Front-end code edit data
▽

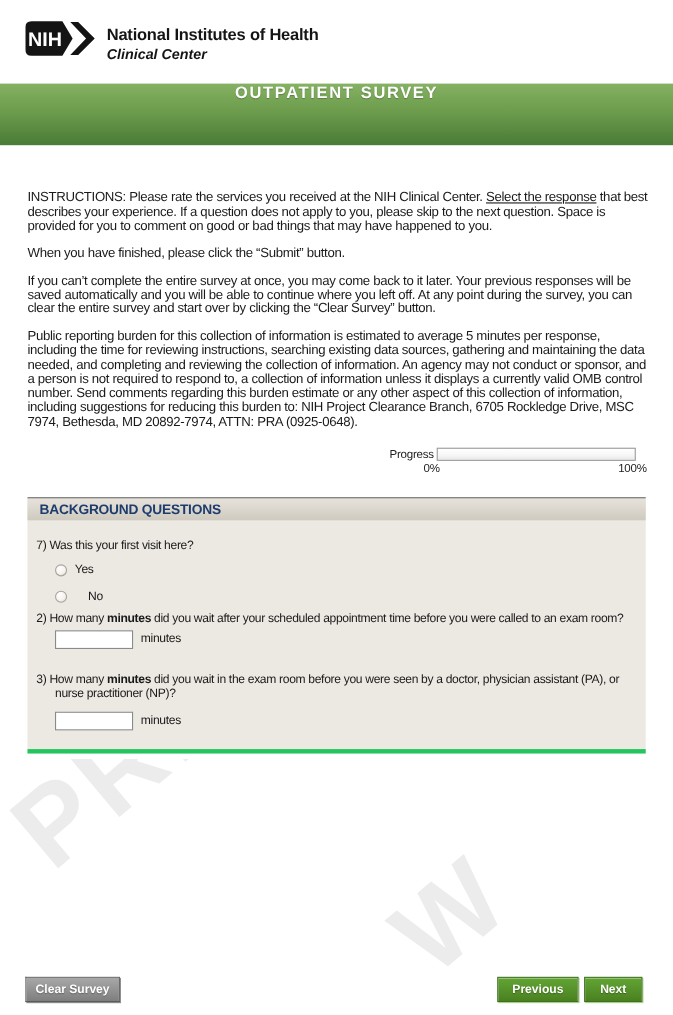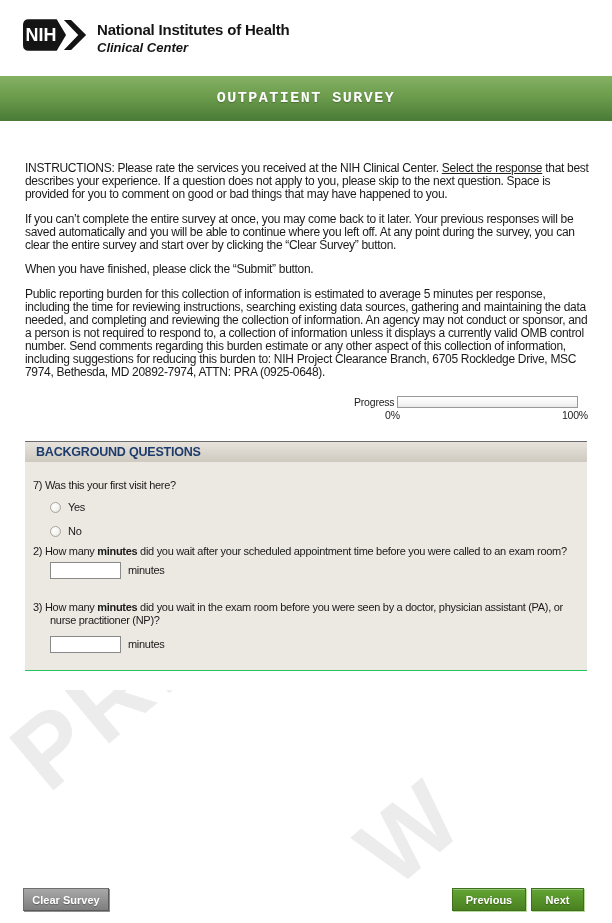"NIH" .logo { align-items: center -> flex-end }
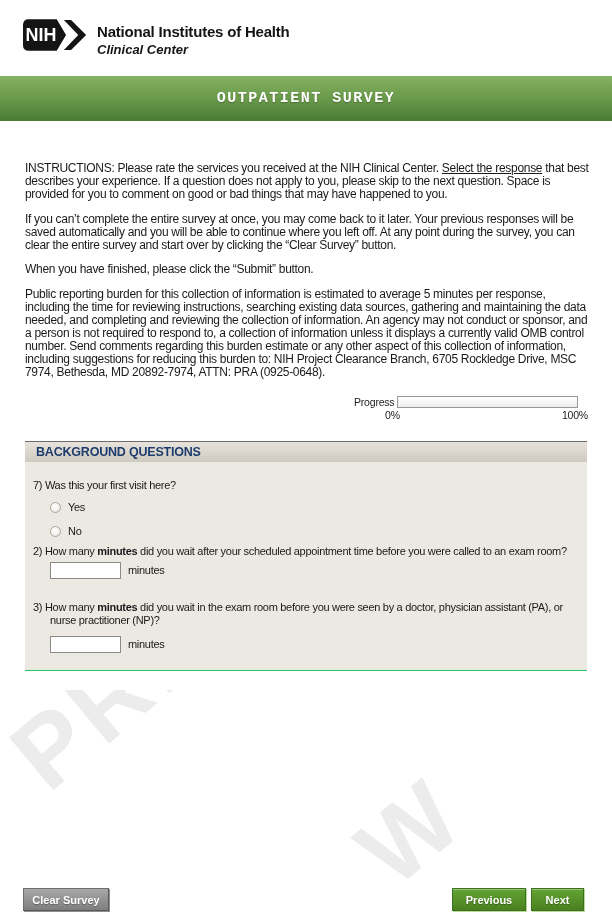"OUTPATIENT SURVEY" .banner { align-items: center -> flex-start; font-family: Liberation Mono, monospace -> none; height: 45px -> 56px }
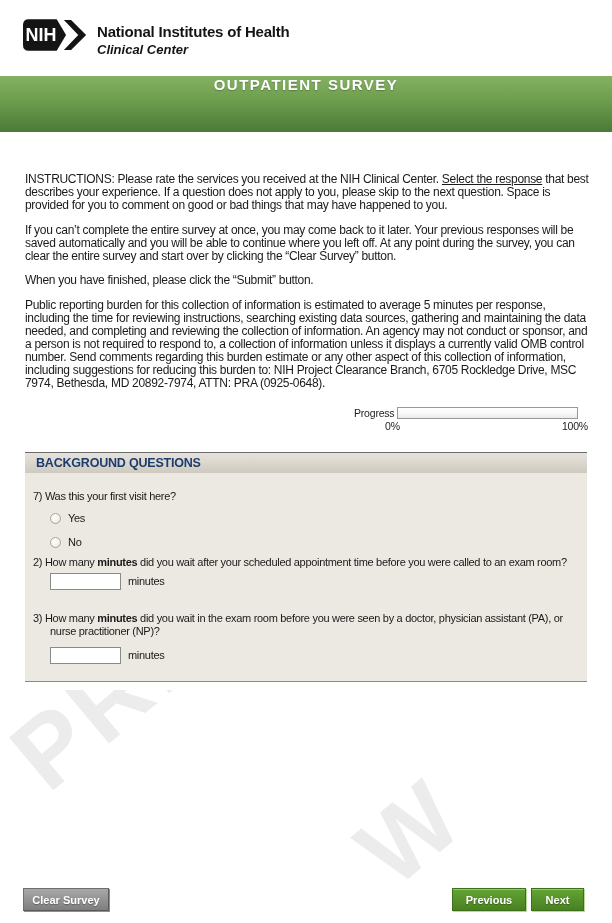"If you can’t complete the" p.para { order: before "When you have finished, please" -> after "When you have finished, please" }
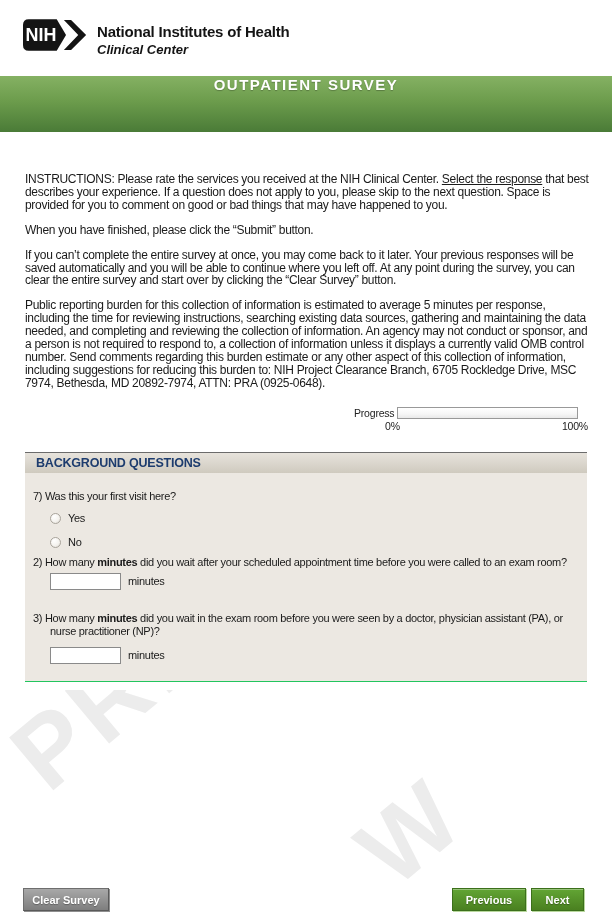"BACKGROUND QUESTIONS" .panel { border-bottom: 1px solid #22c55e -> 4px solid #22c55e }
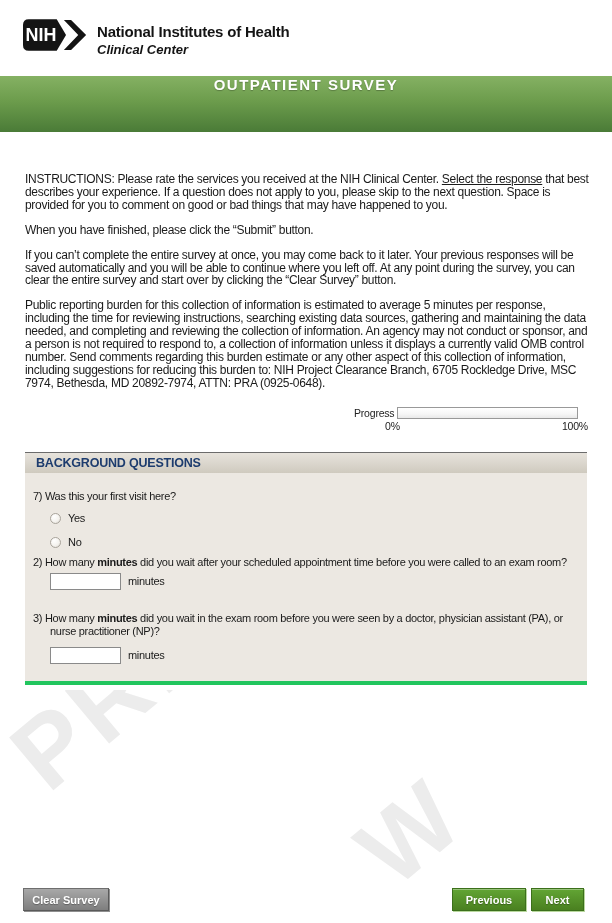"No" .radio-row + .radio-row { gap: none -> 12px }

△

### [EXERCISE OBJECTIVE]
Retype the records above exactly, pictures omitted.

### [SOLUTION TO THIS TASK]
"NIH" .logo { align-items: center -> flex-end }
"OUTPATIENT SURVEY" .banner { align-items: center -> flex-start; font-family: Liberation Mono, monospace -> none; height: 45px -> 56px }
"If you can’t complete the" p.para { order: before "When you have finished, please" -> after "When you have finished, please" }
"BACKGROUND QUESTIONS" .panel { border-bottom: 1px solid #22c55e -> 4px solid #22c55e }
"No" .radio-row + .radio-row { gap: none -> 12px }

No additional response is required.